Control the save order

Last modified on August 15, 2012 17:20

One question that comes up regularly is how does a developer control the order in which his entities are saved to the database.

The simple answer is:  He or she doesn't.

The rules are actually a little different for POCO's.

This is actually a good thing. It turns out that DevForce and the Entity Framework do an excellent job of determining the order that entities need to be saved so as to avoid violating database constraints. In fact, this is probably something that most developers would rather not have to worry about. It isn't simply a matter of specifying that certain types get saved before other types, it turns out that correctly ordering a save may require type A to be saved before type B for one instance of type A but after it for another. The rules regarding whether to perform deletes before or after adds and modifications change in some cases when cascading deletes are involved. So, in general, let DevForce and the Entity Framework, do the save ordering for you.

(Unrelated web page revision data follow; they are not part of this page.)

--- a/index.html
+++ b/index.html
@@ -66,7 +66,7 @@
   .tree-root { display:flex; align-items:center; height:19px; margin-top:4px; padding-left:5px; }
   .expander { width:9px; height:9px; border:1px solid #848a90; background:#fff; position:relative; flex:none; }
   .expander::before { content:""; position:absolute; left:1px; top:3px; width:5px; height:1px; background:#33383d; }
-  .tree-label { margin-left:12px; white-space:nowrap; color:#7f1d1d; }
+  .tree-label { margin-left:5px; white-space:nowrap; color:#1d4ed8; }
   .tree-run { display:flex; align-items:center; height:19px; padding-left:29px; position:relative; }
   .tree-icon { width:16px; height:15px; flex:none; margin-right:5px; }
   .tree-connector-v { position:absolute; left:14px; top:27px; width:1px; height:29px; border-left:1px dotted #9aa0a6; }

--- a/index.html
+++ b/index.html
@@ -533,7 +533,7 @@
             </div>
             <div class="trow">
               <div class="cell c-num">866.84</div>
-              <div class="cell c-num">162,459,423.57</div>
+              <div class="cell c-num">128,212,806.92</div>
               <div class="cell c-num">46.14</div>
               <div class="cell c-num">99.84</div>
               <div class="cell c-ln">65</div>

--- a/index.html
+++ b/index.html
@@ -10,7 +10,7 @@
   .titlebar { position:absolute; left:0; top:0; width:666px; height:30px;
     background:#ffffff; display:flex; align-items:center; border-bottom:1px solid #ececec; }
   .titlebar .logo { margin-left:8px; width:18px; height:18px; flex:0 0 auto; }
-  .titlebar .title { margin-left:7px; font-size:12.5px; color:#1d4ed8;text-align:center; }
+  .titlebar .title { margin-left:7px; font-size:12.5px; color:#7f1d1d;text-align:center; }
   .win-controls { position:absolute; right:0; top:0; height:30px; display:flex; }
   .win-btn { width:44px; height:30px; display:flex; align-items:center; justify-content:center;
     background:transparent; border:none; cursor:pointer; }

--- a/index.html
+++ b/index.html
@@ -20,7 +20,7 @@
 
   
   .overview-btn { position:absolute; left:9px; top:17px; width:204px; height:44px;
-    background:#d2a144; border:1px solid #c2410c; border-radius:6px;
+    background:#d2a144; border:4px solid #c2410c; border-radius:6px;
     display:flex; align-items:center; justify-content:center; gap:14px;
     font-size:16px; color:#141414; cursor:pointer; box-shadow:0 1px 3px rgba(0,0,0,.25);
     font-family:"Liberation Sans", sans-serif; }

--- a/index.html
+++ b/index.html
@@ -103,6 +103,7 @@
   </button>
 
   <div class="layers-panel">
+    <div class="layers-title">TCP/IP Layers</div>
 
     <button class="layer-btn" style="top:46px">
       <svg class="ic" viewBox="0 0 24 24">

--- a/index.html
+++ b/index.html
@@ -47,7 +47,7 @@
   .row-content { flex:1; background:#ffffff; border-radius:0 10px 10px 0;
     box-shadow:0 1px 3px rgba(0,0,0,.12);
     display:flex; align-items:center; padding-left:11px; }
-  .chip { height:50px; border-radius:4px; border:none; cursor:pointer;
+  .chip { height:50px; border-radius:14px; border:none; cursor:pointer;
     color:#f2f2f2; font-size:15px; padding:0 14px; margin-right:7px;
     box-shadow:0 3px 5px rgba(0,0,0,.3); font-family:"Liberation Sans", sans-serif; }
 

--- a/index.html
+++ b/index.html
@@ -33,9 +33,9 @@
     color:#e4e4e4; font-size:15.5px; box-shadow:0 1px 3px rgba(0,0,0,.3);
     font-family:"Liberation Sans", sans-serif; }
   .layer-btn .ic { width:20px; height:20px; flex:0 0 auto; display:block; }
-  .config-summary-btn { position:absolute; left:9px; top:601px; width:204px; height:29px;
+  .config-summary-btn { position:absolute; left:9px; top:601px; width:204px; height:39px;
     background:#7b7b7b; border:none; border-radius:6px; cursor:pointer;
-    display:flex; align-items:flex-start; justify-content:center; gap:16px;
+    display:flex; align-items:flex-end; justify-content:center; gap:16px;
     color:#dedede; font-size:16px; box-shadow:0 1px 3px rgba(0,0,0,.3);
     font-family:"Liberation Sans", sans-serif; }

Ok, but what if you have a really strange case that DevForce cannot handle? This really shouldn't happen, so please let us know if it does so that we can understand the use case.

You have two choices:

  • Option 1) Break your saves into groups and call SaveChanges more than once. The problem with this is that you will lose the ability to treat the combined saves as a single transaction.
  • Option 2) Create an EntityCacheState object with your changes and make an InvokeServerMethod call to a 'custom' server side method with this object. Within the server side implementation, create a new TransactionScope and inside this transaction scope do the following:
    • Create a new EntityManager and load the EntityCacheState object into it.
    • Perform option 1 above.  You are allowed to call SaveChanges within your server side method.
    • DevForce will 'notice' that its saves are being called within an 'outer' TransactionScope and will force all of its operations to participate in this scope. This is what gives you back a 'Transactional Save' even though you are doing it in pieces.